Shortly after Joshie dies, the Hammonds' are arrested for the negligent homicide of their child and their other two young children are marked for foster care until the trial. However, Nikki Moreno, a special children's advocate for the court agrees to care for the children. Something that she senses in the parents, some deep loving bond, affects her heart. Before she can convince herself that she should just mind her own business, she seeks out a law professor with a passion for God to represent the Hammonds. Charles Arnold is not a practicing lawyer and at first tells Nikki that he is not interested. However, after some reflection of why he got into law in the first place, to help those who would get turned out by the system, he eventually agrees.
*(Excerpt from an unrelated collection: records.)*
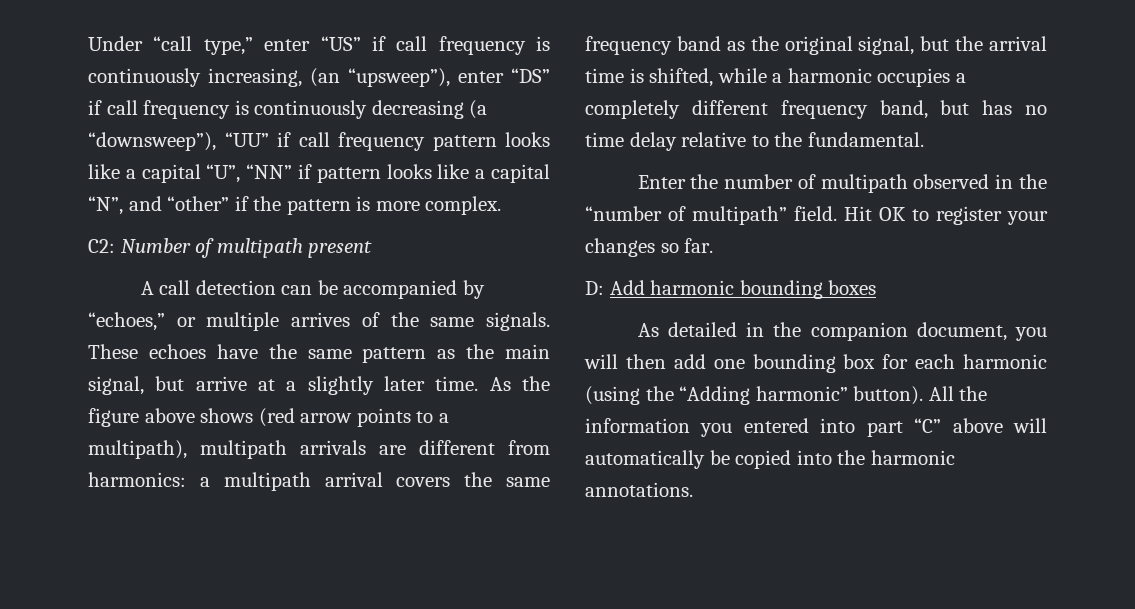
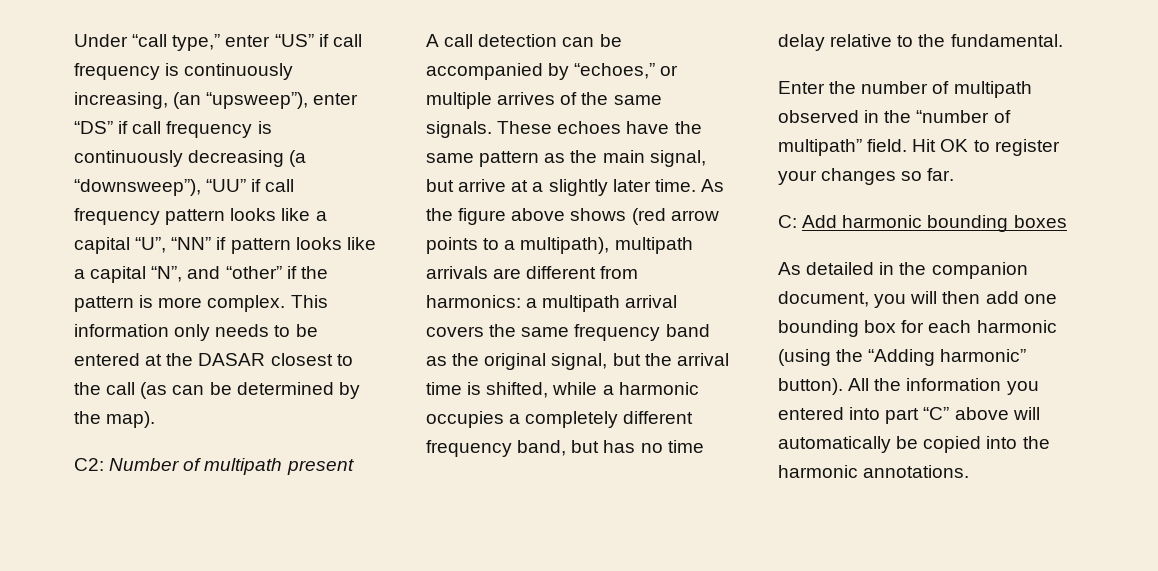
+ This information only needs to be entered at the DASAR closest to the call (as can be determined by the map).
- D: Add harmonic bounding boxes
+ C: Add harmonic bounding boxes

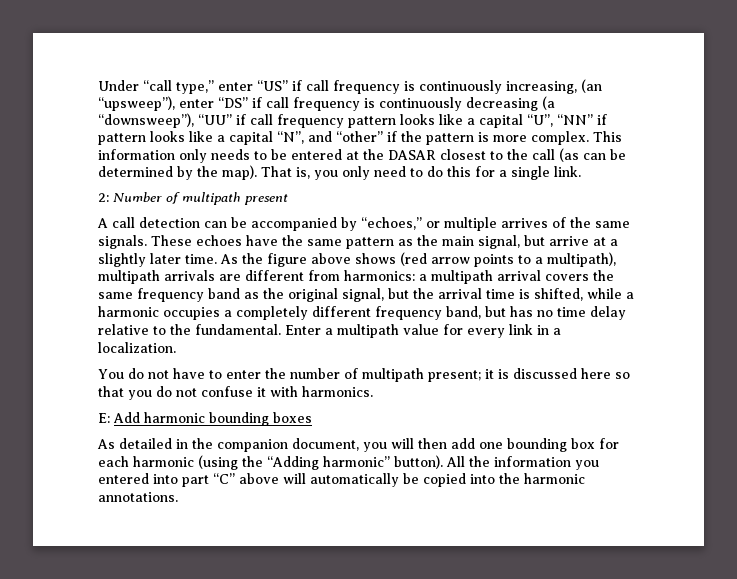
- This information only needs to be entered at the DASAR closest to the call (as can be determined by the map).
- C2: Number of multipath present
+ This information only needs to be entered at the DASAR closest to the call (as can be determined by the map). That is, you only need to do this for a single link.
+ 2: Number of multipath present
- As the figure above shows (red arrow points to a multipath), multipath arrivals are different from harmonics: a multipath arrival covers the same frequency band as the original signal, but the arrival time is shifted, while a harmonic occupies a completely different frequency band, but has no time delay relative to the fundamental.
- Enter the number of multipath observed in the “number of multipath” field. Hit OK to register your changes so far.
- C: Add harmonic bounding boxes
+ As the figure above shows (red arrow points to a multipath), multipath arrivals are different from harmonics: a multipath arrival covers the same frequency band as the original signal, but the arrival time is shifted, while a harmonic occupies a completely different frequency band, but has no time delay relative to the fundamental. Enter a multipath value for every link in a localization.
+ You do not have to enter the number of multipath present; it is discussed here so that you do not confuse it with harmonics.
+ E: Add harmonic bounding boxes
The courtroom drama is thick, as Charles battles with an aggressive commonwealth attorney whose overzealous prosecution strategy is driven by her career advancement plans. A shark who will manipulate the evidence and the witnesses until everything sings her tune. The main story arc of the Hammonds trial is linked to the affair of the commonwealth attorney and the doctor who treated Joshie and the growing bond of friendship and love between Charles and Nikki. Ultimately we see how people can change and transform, even those whose lives are deeply stained. A tale that weighs judgment versus mercy. An enjoyable read.